With Unknown Pleasures I find myself back in the post punk world that I last basked in during my listen of Psychocandy by The Jesus and Mary Chain. When I was in the world of Psychocandy I remarked on how I could see the progression between that album and My Bloody Valentine’s Loveless. Having listened to to Unknown Pleasures I can extend that line of progression back even further.

Going into Unknown Pleasures the only prior experience I had of Joy Division was ‘Love Will Tear Us Apart’ and the work of successor group New Order. As such, the fact that this was more Sonic Youth than Gary Numan took me a bit by surprise. In a good way though.

Honestly, this week I have been almost exclusively listening to the Crazy Ex-Girlfriend soundtrack and other songs by Rachel Bloom.

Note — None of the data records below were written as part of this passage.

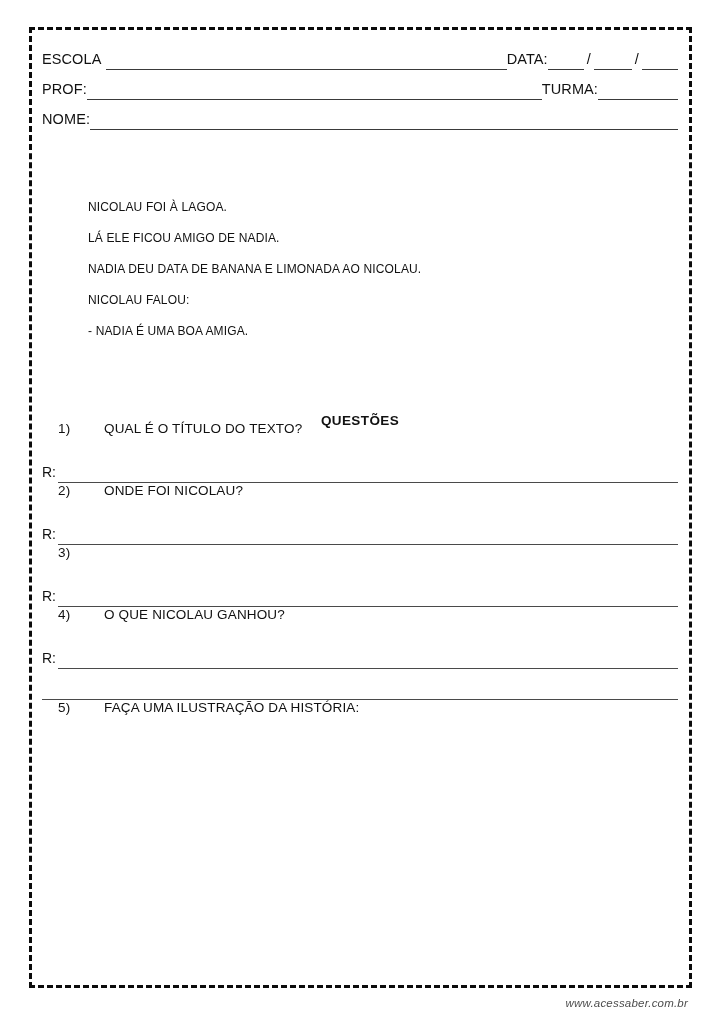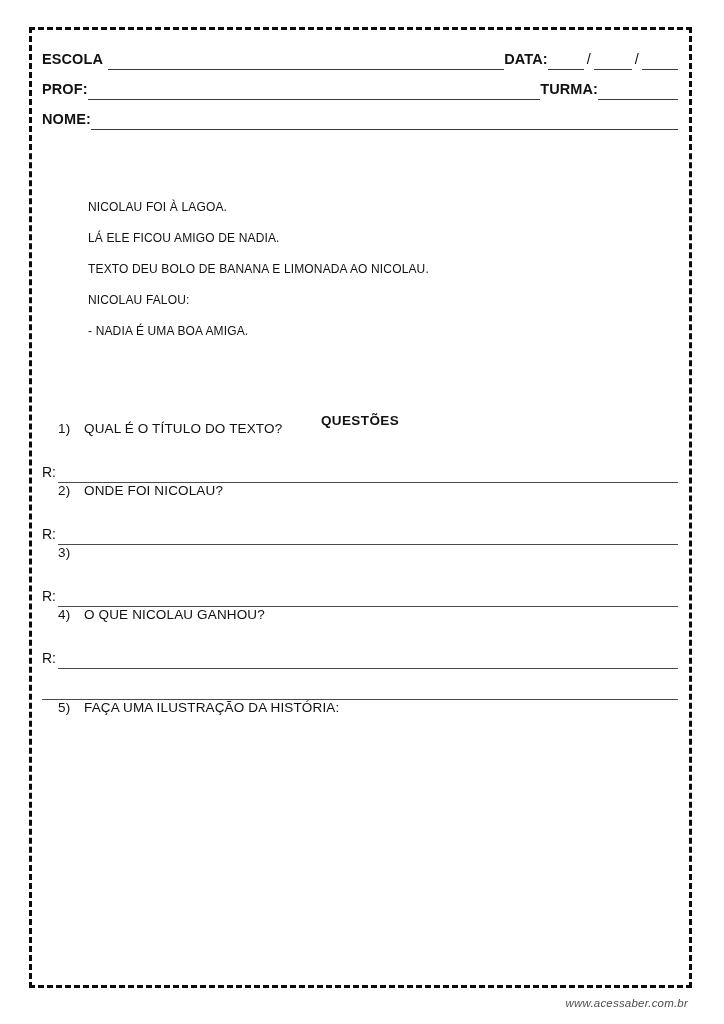--- a/index.html
+++ b/index.html
@@ -47,21 +47,20 @@
     display: flex;
     align-items: flex-end;
     height: 30px;
     font-size: 14.5px;
     letter-spacing: 0.1px;
     white-space: nowrap;
   }
   .hdr-label {
     line-height: 17px;
     padding-bottom: 2px;
-    font-weight: bold;
   }
   .hdr-rule {
     flex: 1 1 auto;
     border-bottom: 1.4px solid #3a3a3a;
     height: 17px;
     min-width: 4px;
   }
   .hdr-rule.fixed-xs { flex: 0 0 36px; }
   .hdr-rule.fixed-sm { flex: 0 0 38px; }
   .hdr-rule.fixed-turma { flex: 0 0 80px; }
@@ -121,21 +120,21 @@
     line-height: 16px;
     height: 31px;
     padding-left: 16px;
     letter-spacing: 0.15px;
     white-space: nowrap;
   }
   .q-num {
     flex: 0 0 auto;
     width: 26px;
   }
-  .q-label { flex: 0 0 auto; }
+  .q-label { flex: 0 0 auto; margin-left: 20px; }
   .answer-row {
     display: flex;
     align-items: flex-end;
     height: 31px;
     font-size: 14px;
   }
   .answer-prefix {
     flex: 0 0 auto;
     line-height: 17px;
     padding-bottom: 2px;
@@ -213,21 +212,21 @@
       <span class="hdr-label">NOME:</span>
       <span class="hdr-rule"></span>
     </div>
 
   </div>
 
 
   <div id="story-body">
     <div class="story-line">NICOLAU FOI À LAGOA.</div>
     <div class="story-line">LÁ ELE FICOU AMIGO DE NADIA.</div>
-    <div class="story-line">TEXTO DEU BOLO DE BANANA E LIMONADA AO NICOLAU.</div>
+    <div class="story-line">NADIA DEU DATA DE BANANA E LIMONADA AO NICOLAU.</div>
     <div class="story-line">NICOLAU FALOU:</div>
     <div class="story-line">- NADIA É UMA BOA AMIGA.</div>
   </div>
 
   <div id="questions-title">QUESTÕES</div>
 
   <div id="questions-block">
 
     <div class="question-group">
       <div class="q-text">

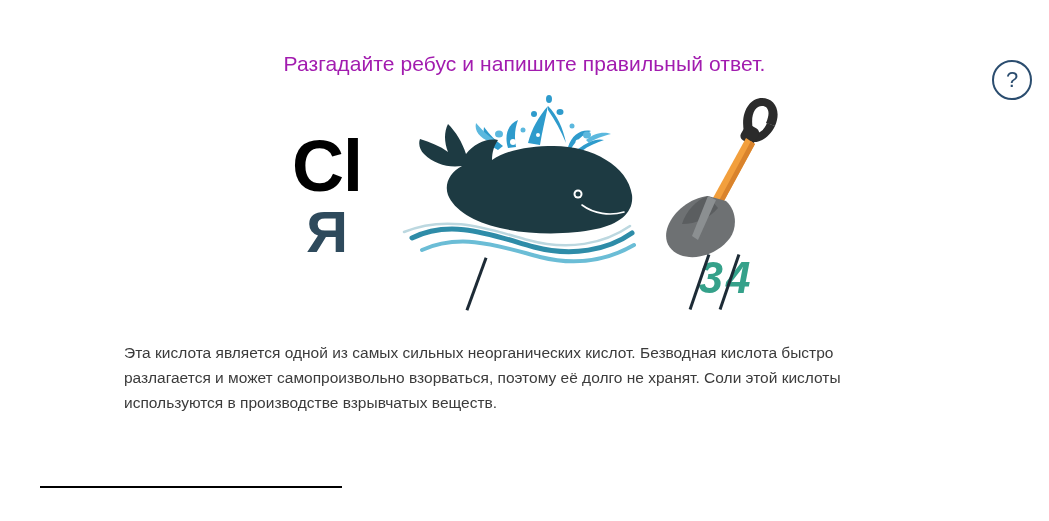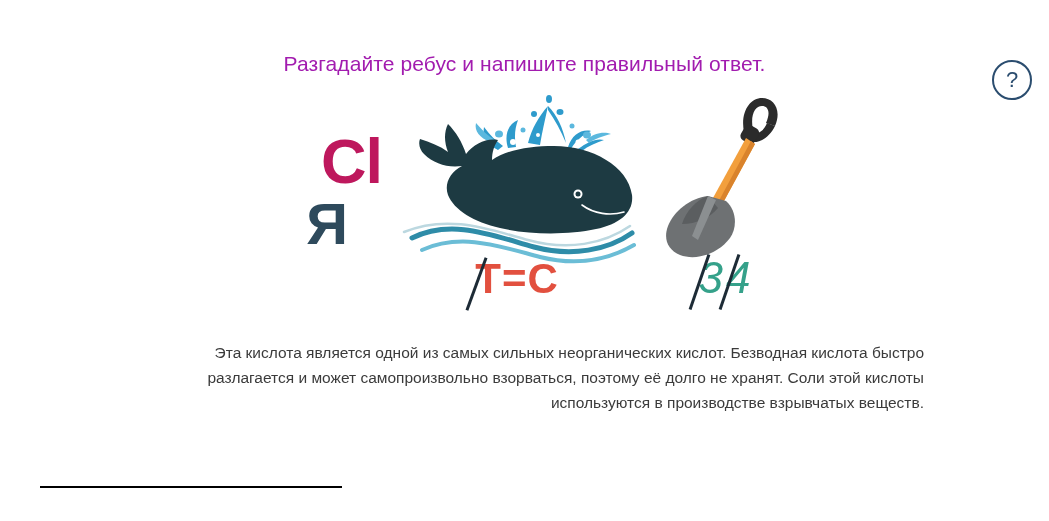--- a/index.html
+++ b/index.html
@@ -68,25 +68,24 @@
   
   .letters {
     position: absolute;
     left: 272px;
     top: 42px;
     width: 110px;
     text-align: center;
     line-height: 0.95;
   }
   .letter-cl {
-    font-size: 63px;
+    font-size: 72px;
     font-weight: bold;
-    color: #be185d;
+    color: #000000;
     letter-spacing: -1px;
-    text-align: right;
   }
   .letter-ya {
     font-size: 58px;
     font-weight: bold;
     color: #2e4a5c;
     margin-top: 4px;
   }
 
   
   .whale-wrap {
@@ -148,21 +147,21 @@
     width: 100px;
     height: 62px;
   }
   .nums-text {
     position: absolute;
     left: 0;
     top: 0;
     width: 100px;
     text-align: center;
     font-size: 44px;
-    font-weight: normal;
+    font-weight: bold;
     font-style: italic;
     color: #35a18a;
     letter-spacing: 3px;
   }
   .num-slash-1 {
     left: 22px;
     top: 0px;
     width: 3px;
     height: 58px;
     transform: rotate(19deg);
@@ -176,21 +175,21 @@
     transform: rotate(19deg);
     transform-origin: center;
   }
 
   
   .description {
     position: absolute;
     left: 124px;
     top: 340px;
     width: 800px;
-    text-align: right;
+    text-align: left;
     font-size: 15.5px;
     line-height: 25px;
     color: #3b3b3b;
   }
 
   
   .answer-line {
     position: absolute;
     left: 40px;
     top: 486px;
@@ -265,21 +264,20 @@
 
         <path d="M200 115 C212 124 228 126 242 122" stroke="#ffffff" stroke-width="1.6" fill="none" stroke-linecap="round"></path>
 
         <path d="M30 148 C70 128 112 146 152 157 C190 167 226 160 250 143" stroke="#2e8ca8" stroke-width="5" fill="none" stroke-linecap="round"></path>
         <path d="M22 142 C66 124 106 139 146 150 C186 161 222 154 248 136" stroke="#bcd8e0" stroke-width="2.5" fill="none" stroke-linecap="round"></path>
         <path d="M40 160 C80 142 120 157 158 167 C194 176 226 170 252 155" stroke="#6bbdd6" stroke-width="4" fill="none" stroke-linecap="round"></path>
       </svg>
     </div>
 
     <div class="tc">
-      <div class="tc-text">Т=С</div>
       <div class="slash tc-slash"></div>
     </div>
 
     <div class="shovel-wrap">
       <svg viewBox="0 0 130 170" xmlns="http://www.w3.org/2000/svg">
 
         <path d="M86 42 C82 22 92 8 104 8 C116 8 124 20 117 36 L108 33
                  C113 22 110 16 104 16 C97 16 92 25 95 40 Z" fill="#2b2b2b"></path>
         <path d="M117 36 C112 46 104 52 96 52 L94 44 C100 44 106 41 109 33 Z" fill="#2b2b2b"></path>
         <rect x="84" y="36" width="16" height="17" rx="5" fill="#2b2b2b" transform="rotate(30 92 44)"></rect>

If you haven’t watched it… well you need to watch it. I mention this because Unknown Pleasures kinda acted as my musical counter-balance this week.

For every song about heavy boobs and stealing pets that I was listening to this week there was the atmospheric guitars on this album on songs like ‘Interzone’ and ‘Disorder’. It made for a weird mix of music to do my job to… but it worked for me this week.

If it sounds like I am trying to make light of what is widely seen as one of the best debut albums of all time that is not my intent. Looking at this compared to some of the other hugely acclaimed debut albums like Is This It and Franz Ferdinand I can see how this would rank up there.

It feels like the work of a band that had been honing their sound for a very long time… but no Ian Curtis would have been about 21 when making this. So they were a young band making an album that was almost a reaction to punk. What was I doing at 21? Well, training to be a teacher and donating my ukulele to a charity shop. It really is an impressive work.